Kisah Seorang Waliyullah di Zaman Utsmani

Murad Oglu Ahmed alias Sultan Murad IV.
ULAMA sufi ternama Ibnu Athaillah as-Sakandari, selain memiliki karya monumentalnya dalam bidang ilmu tasawuf, “Al-Hikam”, juga memiliki sebuah kitab berjudul “Lathaif al-Mannan”.
Dalam kitab ini, Ibnu Athaillah banyak mengungkapkan hal ihwal berkenaan dengan dunia tasawuf. Menurutnya kedudukan wali di sisi Allah jika dibandingkan dengan kalangan awam sangatlah tinggi. Posisi itu telah dipertegas oleh berbagai teks, baik yang termaktub dalam Al-Qur’an maupun hadis.
Salah satu hadis yang menguatkan tempat mulia wali di hadapan Allah ialah riwayat yang dinukil oleh Abu Hurairah.
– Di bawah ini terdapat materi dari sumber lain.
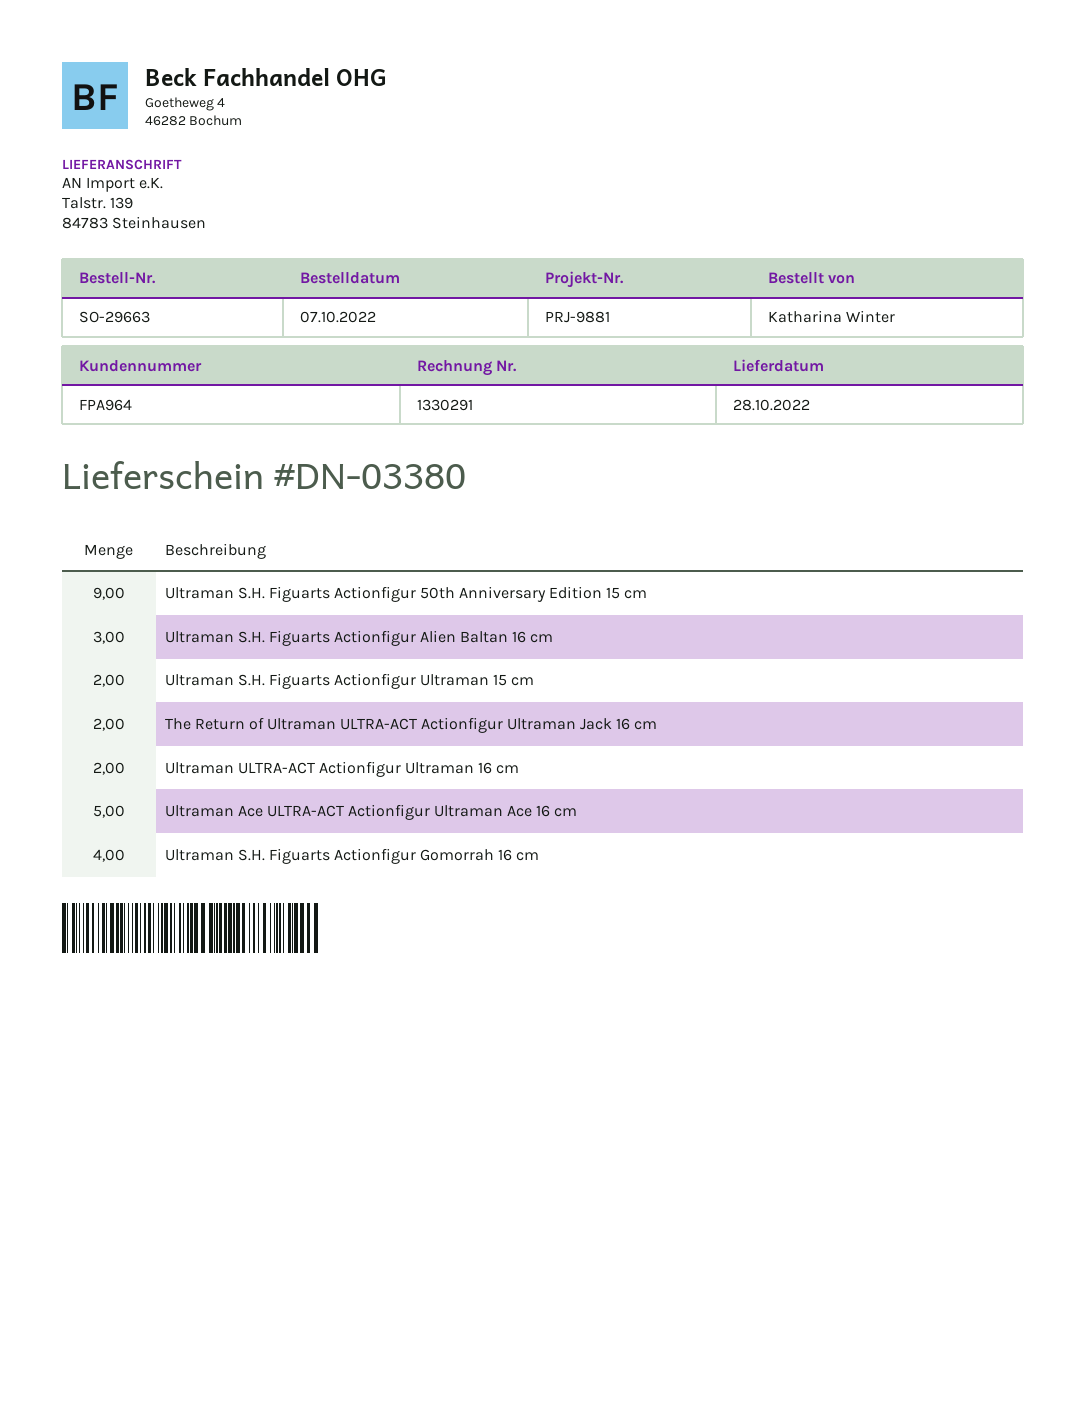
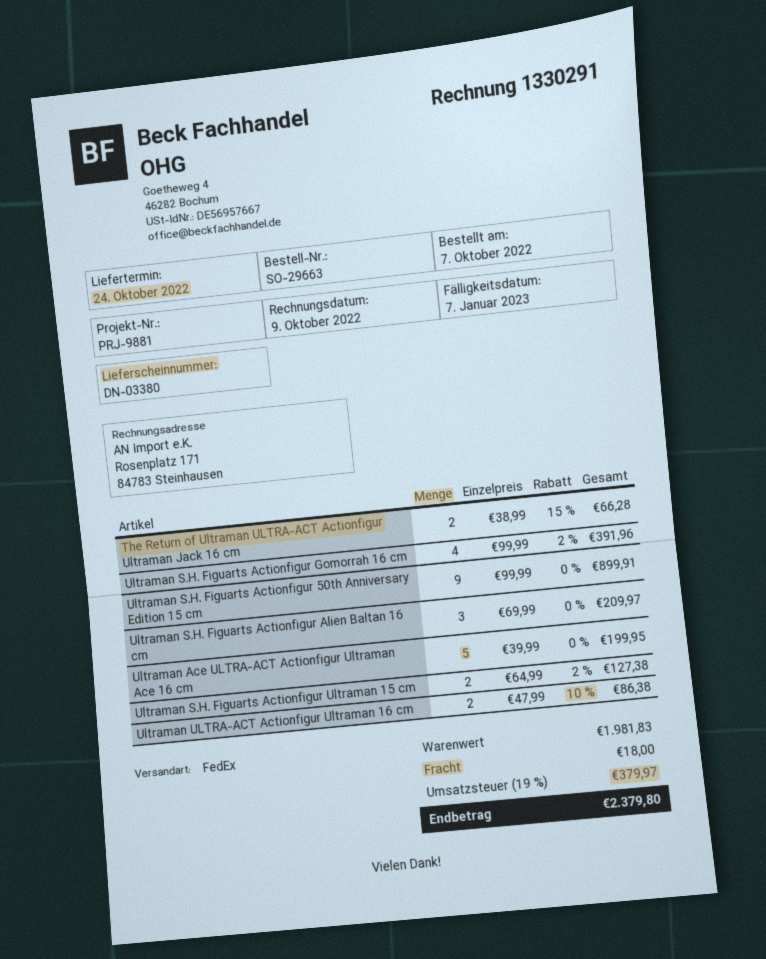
delivery date: 2022-10-28 -> 2022-10-24

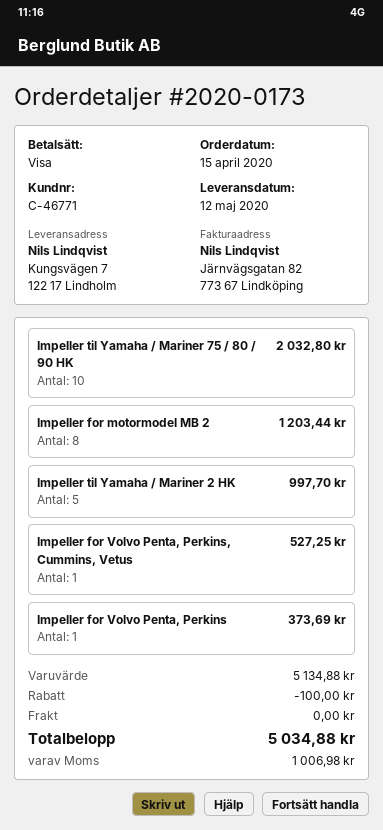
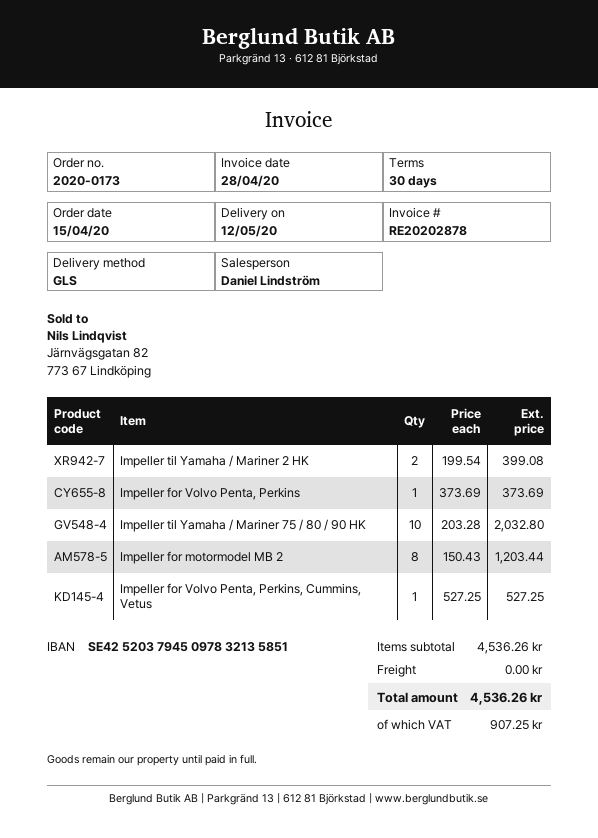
Impeller til Yamaha / Mariner 2 HK: 5 for 997.70 -> 2 for 399.08
subtotal: 5134.88 -> 4536.26
discount: 100.00 -> none
tax: 1006.98 -> 907.25
total: 5034.88 -> 4536.26

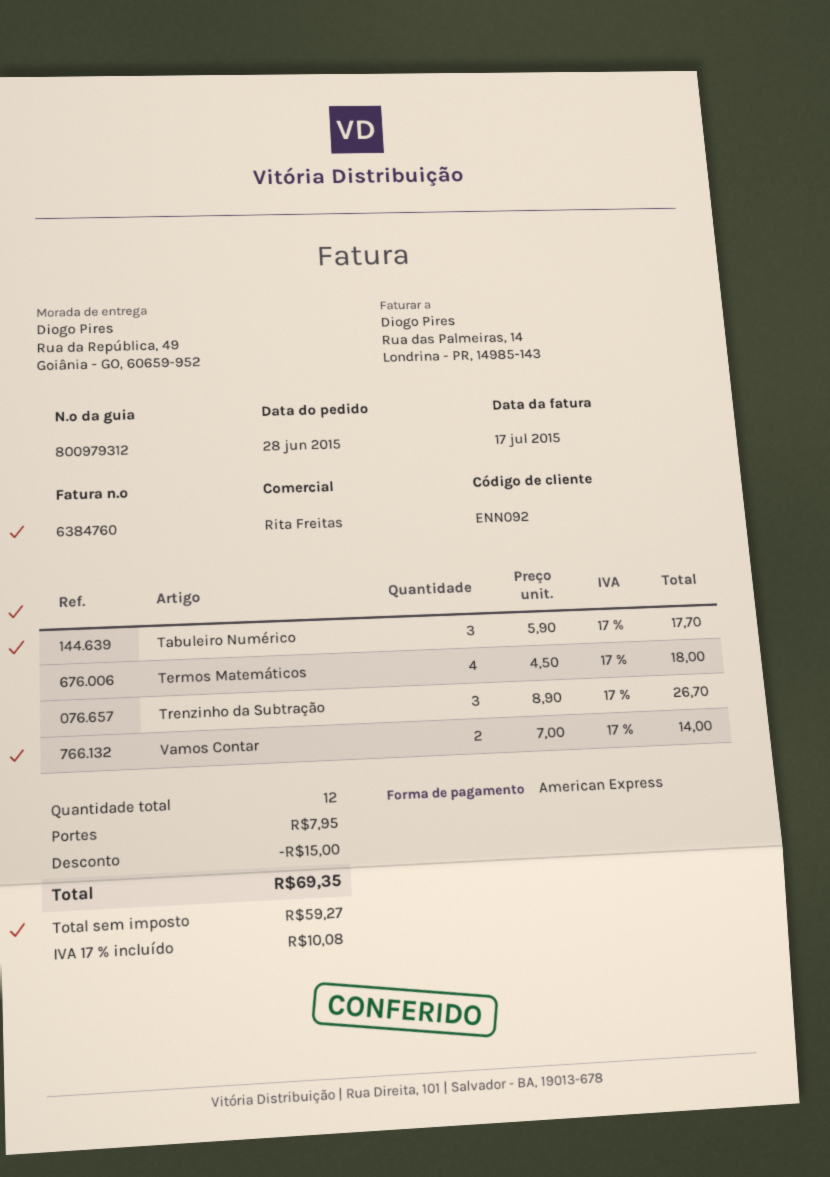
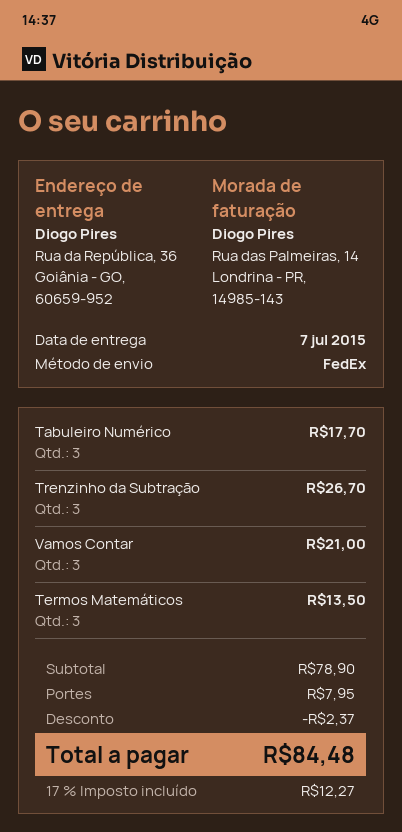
ship to: Rua da República, 49, Goiânia - GO, 60659-952 -> Rua da República, 36, Goiânia - GO, 60659-952
Termos Matemáticos: 4 for 18.00 -> 3 for 13.50
Vamos Contar: 2 for 14.00 -> 3 for 21.00
discount: 15.00 -> 2.37
tax: 17% = 10.08 -> 17% = 12.27
total: 69.35 -> 84.48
Disebutkan di hadis itu bahwa barang siapa yang memusuhi wali Allah, ia telah menyulut perang.
Kedekatan waliyullah dengan Tuhannya pun dipersonifikasikan dengan pengibaratan bahwa segala pembicaraan, pendengaran, dan penglihatan wali bersumber dan selalu diawasi oleh Allah. Derajat yang diperoleh waliyullah itu merupakan buah dari mujahadah yang mereka lakukan.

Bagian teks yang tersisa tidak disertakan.